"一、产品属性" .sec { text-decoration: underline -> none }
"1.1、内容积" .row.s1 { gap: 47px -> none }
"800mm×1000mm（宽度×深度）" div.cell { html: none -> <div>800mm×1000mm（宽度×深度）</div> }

---

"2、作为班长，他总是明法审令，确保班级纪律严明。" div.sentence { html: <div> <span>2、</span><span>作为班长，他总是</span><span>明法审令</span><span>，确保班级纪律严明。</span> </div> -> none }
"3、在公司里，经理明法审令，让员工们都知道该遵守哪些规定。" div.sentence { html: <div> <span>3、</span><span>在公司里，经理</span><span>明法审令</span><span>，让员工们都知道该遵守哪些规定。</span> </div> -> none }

→ HOW TO COMPLETE THIS TASK: Extract the lines of the preceding material that run from the line with "text-decoration: underline ->" through the line with "html: none ->", inclusive, reproducing them exactly and adding nothing.

→ SOLUTION:
"一、产品属性" .sec { text-decoration: underline -> none }
"1.1、内容积" .row.s1 { gap: 47px -> none }
"800mm×1000mm（宽度×深度）" div.cell { html: none -> <div>800mm×1000mm（宽度×深度）</div> }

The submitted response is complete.